FORREST COUNTY (WDAM) - Forrest County supervisors are looking to save taxpayers money by exploring options for the Forrest County Jail's food contract.
The taxpayers foot the bill for feeding roughly 300 inmates, and supervisors are looking to save around 20 percent more than the current contracts cost.
"There have been some complaints about the quality and quantity of the food, which is not uncharacteristic considering the situation that there in," Forrest County Supervisors board president David Hogan said. "The proposal we're looking at calls for a $1.37 a meal, currently we are paying $1.73 per meal."
That proposal comes from ABL Management, based out of Baton Rouge, Louisiana.
"So that would be roughly a 20 percent decrease, so if you're spending a half a million dollars, that would be $100,000 of savings, so that is attractive in itself," Hogan said.
The current contract, through CBM Managed Services out of South Dakota expires in May and costs approximately $500,000 annually according to Hogan.
Hogan said the company they are considering is closer to home, and provides a few more things involving better quality and quantity.
"It looks on the surface like it would be a better deal for us, and if we could save the tax payers some money and provide a better service than that's what we want to do," Hogan said. "They have more calories and say they serve more quantity, they provide drinks with every meal I think milk in the morning, punch at lunch and I think tea in the afternoons."

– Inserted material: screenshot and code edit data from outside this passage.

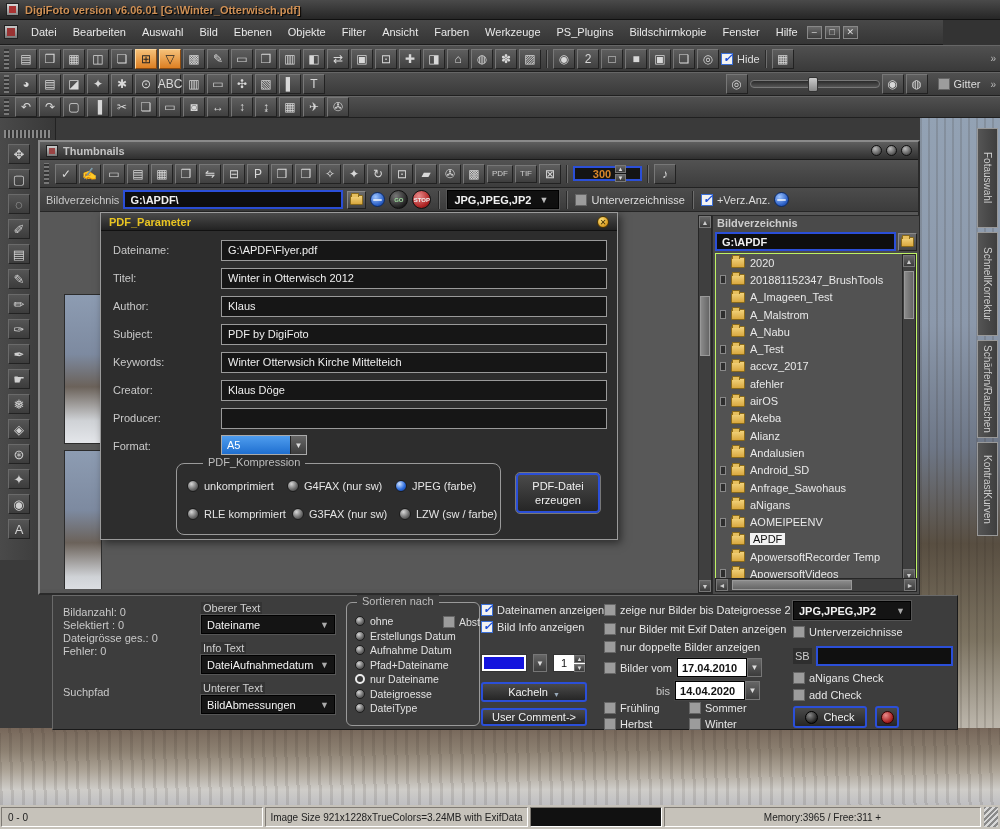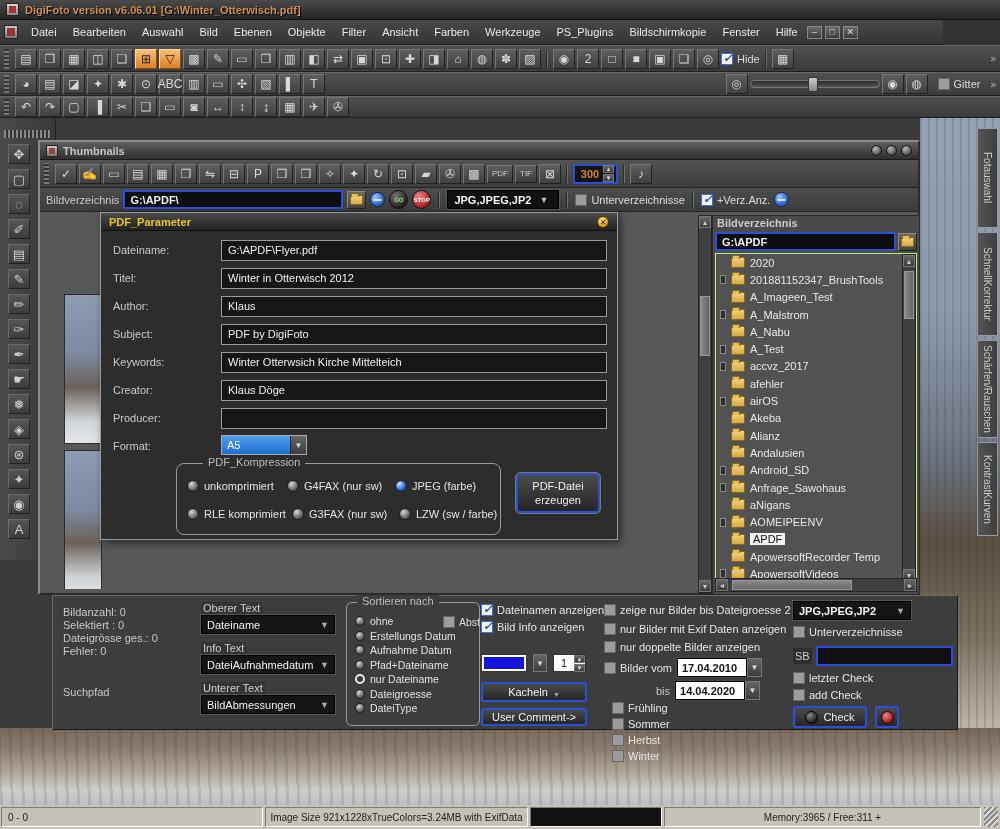--- a/index.html
+++ b/index.html
@@ -88,7 +88,7 @@
     display:flex; align-items:center; gap:2px; padding:0 4px; }
   .minibtn { height:18px; padding:0 4px; font-size:8px; color:#ccc; display:flex; align-items:center;
     background:linear-gradient(#5e5e5e,#3e3e3e); border:1px solid; border-color:#777 #222 #222 #777; }
-  .spinbox { display:flex; align-items:center; border:2px solid #2b4fd8; background:#141414; height:20px; padding:0 2px; }
+  .spinbox { display:flex; align-items:center; border:2px solid #2b4fd8; background:#141414; height:15px; padding:0 14px; }
   .spinbox .num { color:#d8862a; font-weight:bold; width:26px; text-align:center; }
   .spin { display:flex; flex-direction:column; gap:1px; }
   .spin i { width:11px; height:8px; font-size:6px; line-height:7px; text-align:center; color:#ddd; font-style:normal;

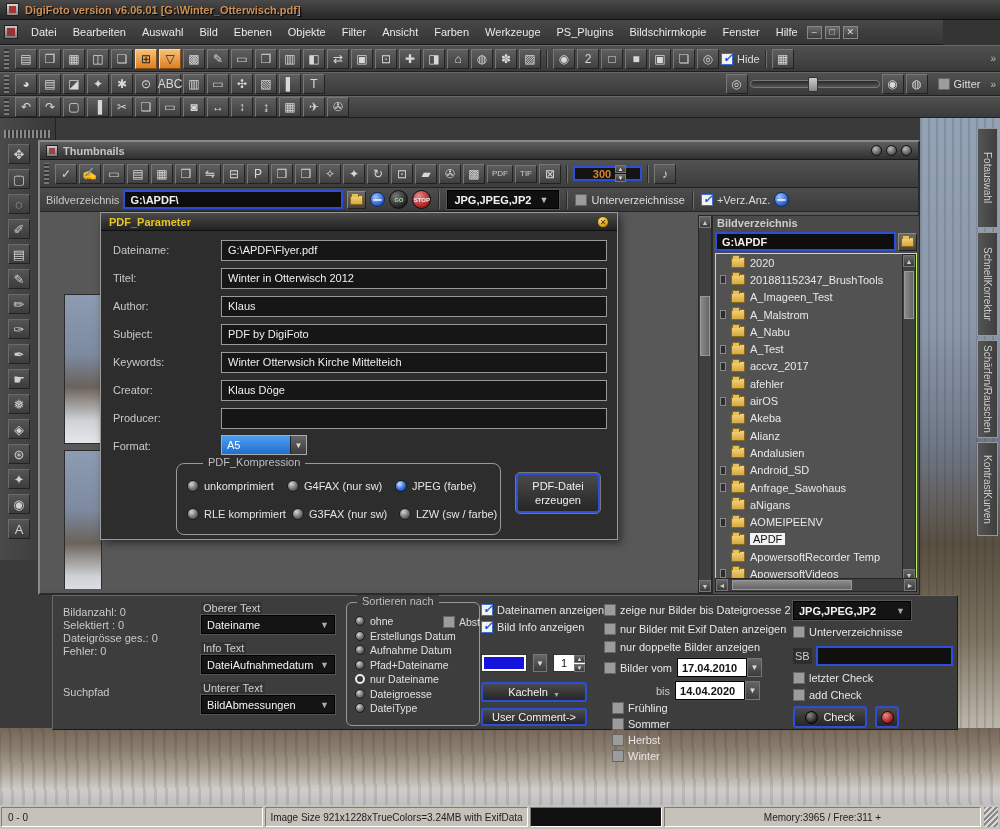--- a/index.html
+++ b/index.html
@@ -970,7 +970,7 @@
       <div data-repeat="bottom.check_options">
           <label class="cbrow">
           <i class="cb"></i>
-          <span>letzter Check</span>
+          <span>aNigans Check</span>
         </label>
           <label class="cbrow">
           <i class="cb"></i>

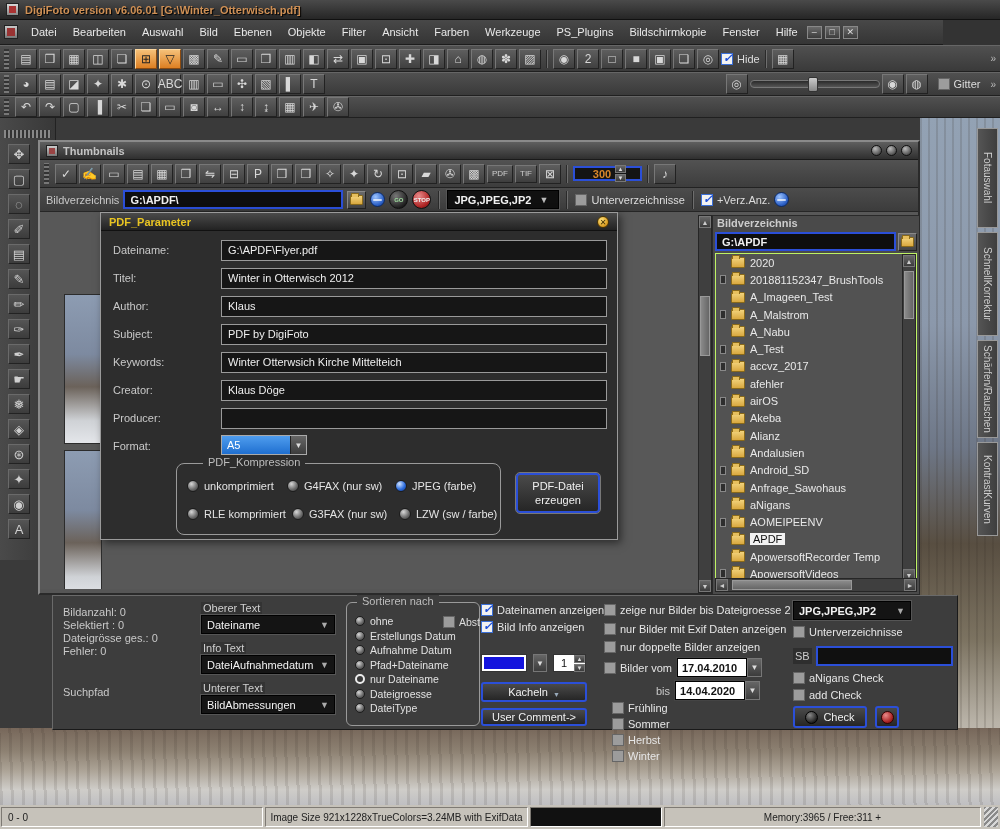--- a/index.html
+++ b/index.html
@@ -205,7 +205,7 @@
   .datebox .ab { width:15px; background:linear-gradient(#666,#3c3c3c); border:1px solid #777; color:#ddd;
     font-size:8px; display:flex; align-items:center; justify-content:center; }
   .seasons { position:absolute; left:551px; top:106px; width:170px; display:flex; flex-wrap:wrap; color:#e6e6e6; }
-  .seasons .cbrow { width:50%; margin-bottom:4px;margin-left:8px; }
+  .seasons .cbrow { width:50%; margin-bottom:4px; }
   .farright { position:absolute; left:740px; top:4px; width:160px; color:#e6e6e6; }
   .farright .dd { width:118px; font-weight:bold; }
   .sbrow { display:flex; align-items:center; gap:4px; margin:8px 0 6px 0; }

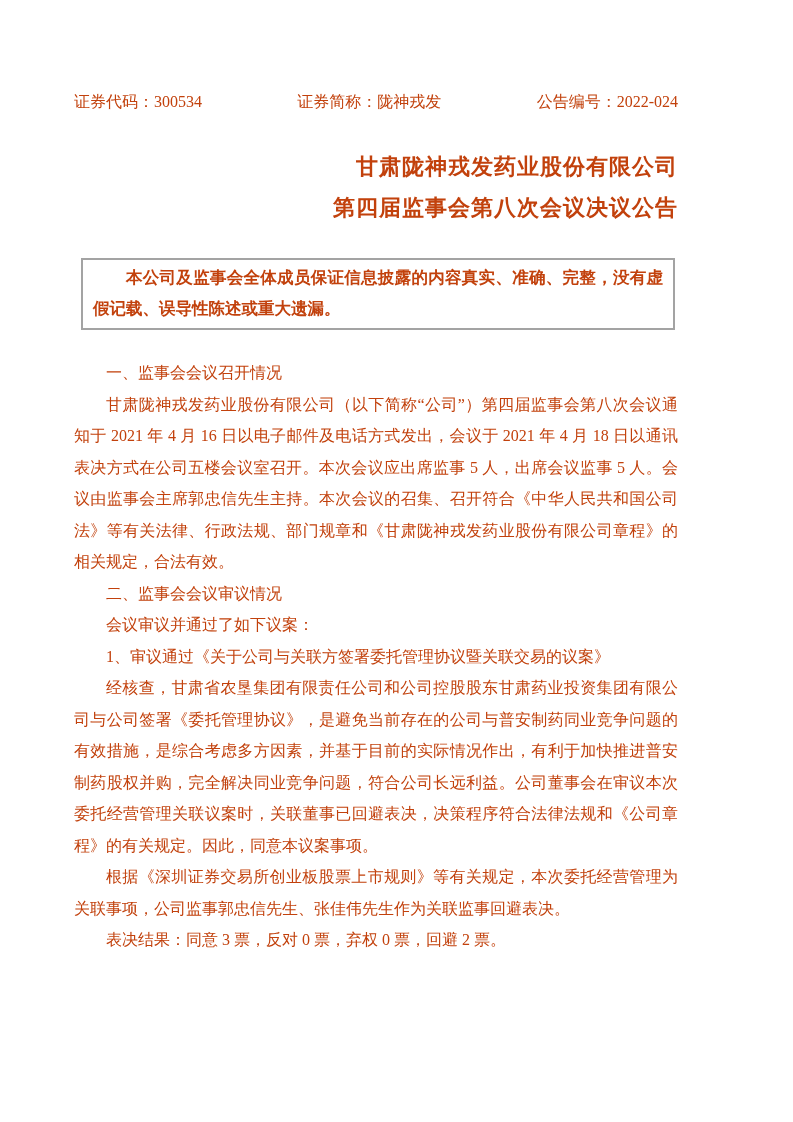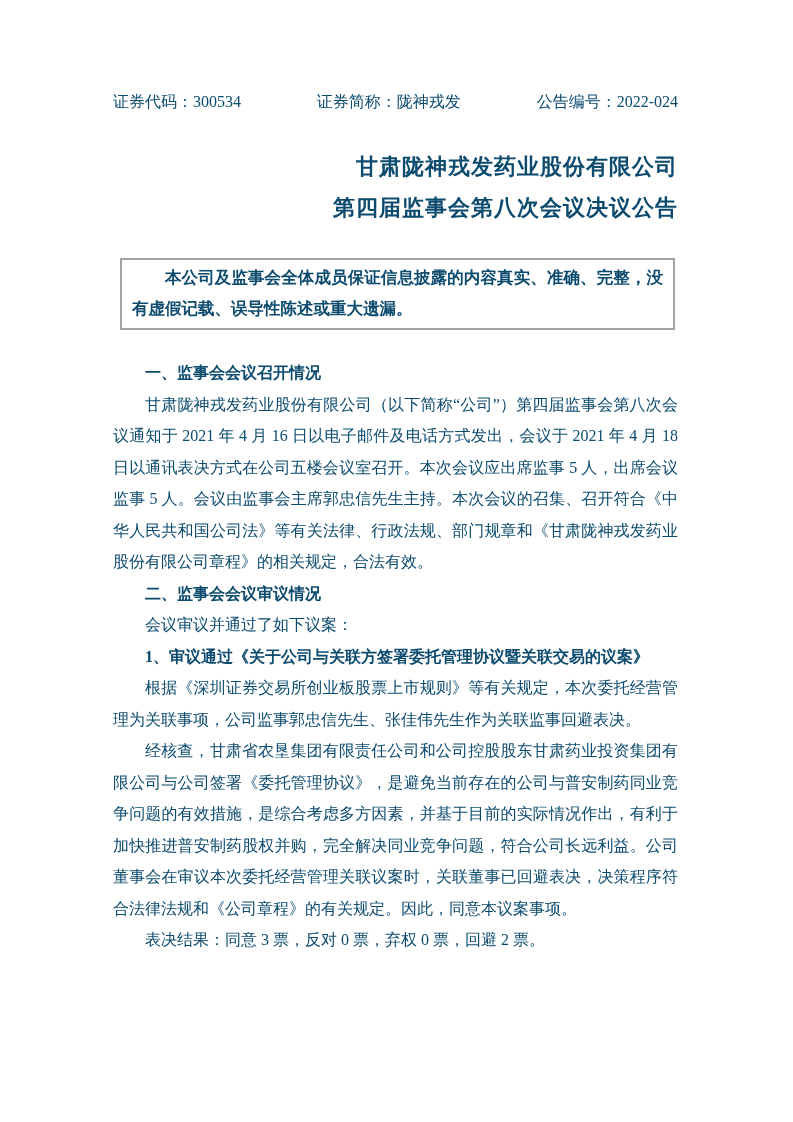--- a/index.html
+++ b/index.html
@@ -13,11 +13,11 @@
     height: 1122px;
     margin: 0 auto;
     background: #ffffff;
-    color: #0c4a6e;
+    color: #c2410c;
     font-family: "Liberation Serif", "DejaVu Serif", serif;
     font-size: 16px;
     box-sizing: border-box;
-    padding: 92px 115px 0 113px;
+    padding: 92px 115px 0 74px;
     overflow: hidden;
   }
   .doc-header {

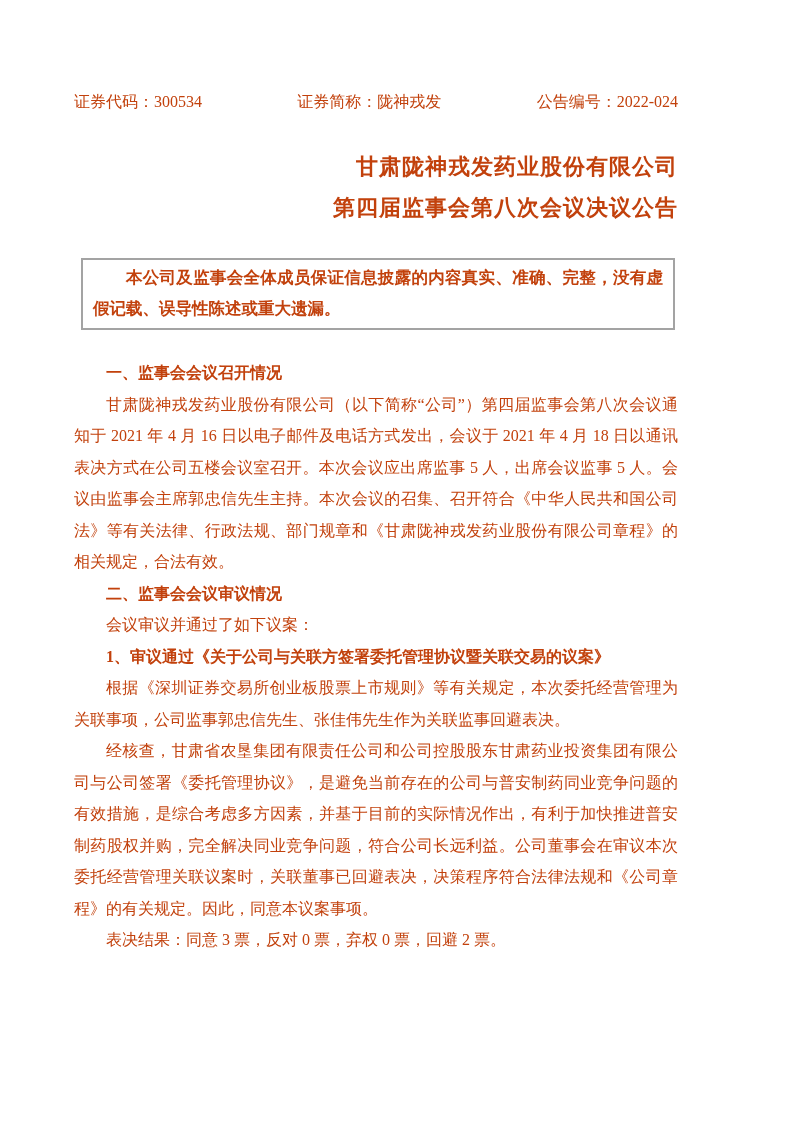--- a/index.html
+++ b/index.html
@@ -65,7 +65,7 @@
     text-indent: 2em;
   }
   .sec-heading, .item-heading {
-    font-weight: bold;
+    font-weight: normal;
   }
 </style>
 </head>

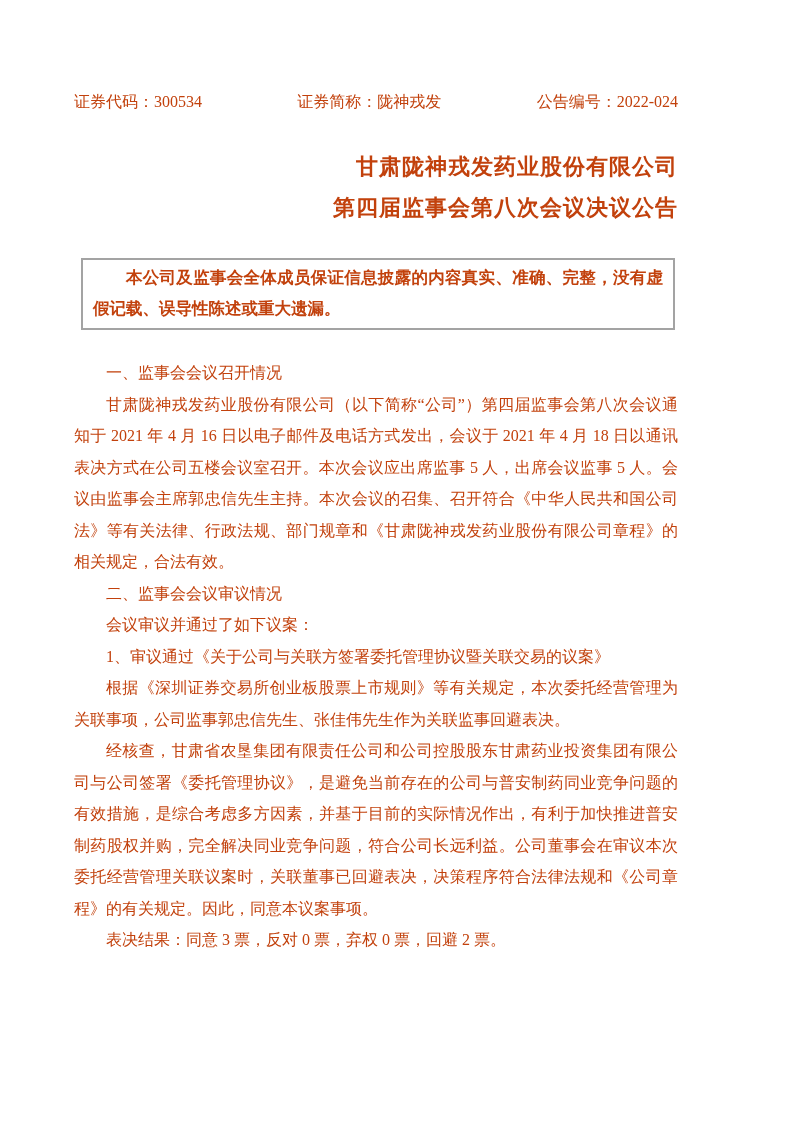--- a/index.html
+++ b/index.html
@@ -94,8 +94,8 @@
     <p class="sec-heading">二、监事会会议审议情况</p>
     <p>会议审议并通过了如下议案：</p>
     <p class="item-heading">1、审议通过《关于公司与关联方签署委托管理协议暨关联交易的议案》</p>
+    <p>经核查，甘肃省农垦集团有限责任公司和公司控股股东甘肃药业投资集团有限公司与公司签署《委托管理协议》，是避免当前存在的公司与普安制药同业竞争问题的有效措施，是综合考虑多方因素，并基于目前的实际情况作出，有利于加快推进普安制药股权并购，完全解决同业竞争问题，符合公司长远利益。公司董事会在审议本次委托经营管理关联议案时，关联董事已回避表决，决策程序符合法律法规和《公司章程》的有关规定。因此，同意本议案事项。</p>
     <p>根据《深圳证券交易所创业板股票上市规则》等有关规定，本次委托经营管理为关联事项，公司监事郭忠信先生、张佳伟先生作为关联监事回避表决。</p>
-    <p>经核查，甘肃省农垦集团有限责任公司和公司控股股东甘肃药业投资集团有限公司与公司签署《委托管理协议》，是避免当前存在的公司与普安制药同业竞争问题的有效措施，是综合考虑多方因素，并基于目前的实际情况作出，有利于加快推进普安制药股权并购，完全解决同业竞争问题，符合公司长远利益。公司董事会在审议本次委托经营管理关联议案时，关联董事已回避表决，决策程序符合法律法规和《公司章程》的有关规定。因此，同意本议案事项。</p>
     <p>表决结果：同意 3 票，反对 0 票，弃权 0 票，回避 2 票。</p>
   </div>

Hogan said a few years ago the jail stopped preparing food and went to the current vendor for service, and it saved around $200,000 at the time.
"Anytime you're incarcerating someone, you have an obligation to provide them their good food, and hygiene and medical services, it's expensive, but it's a serious obligation that you have," Hogan said.
Supervisors feel that it will also help settle the inmates in the jail and make them easier to manage.
"It helps to keep the peace so to speak in the jail, when you are giving them proper quantities of food, it seems to have an effect, they go to bed and not get in as many fights so that's a consideration as well," Hogan said.
If the number of inmates in the jail increase, the cost of the food will go down, according to Hogan, but it is still something tax payers foot the bill for.
"The inmates don't pay to eat, the Forrest County taxpayers pay the burden of feeding the inmates and the healthcare and all the other services that go along with having someone incarcerated," Hogan said. "It's a burden on the tax payers and if we can do something to help relieve that burden some, that's what we intend to do."
The supervisors will continue to search for vendors and consider the options with Sheriff Billy McGee for the final decision.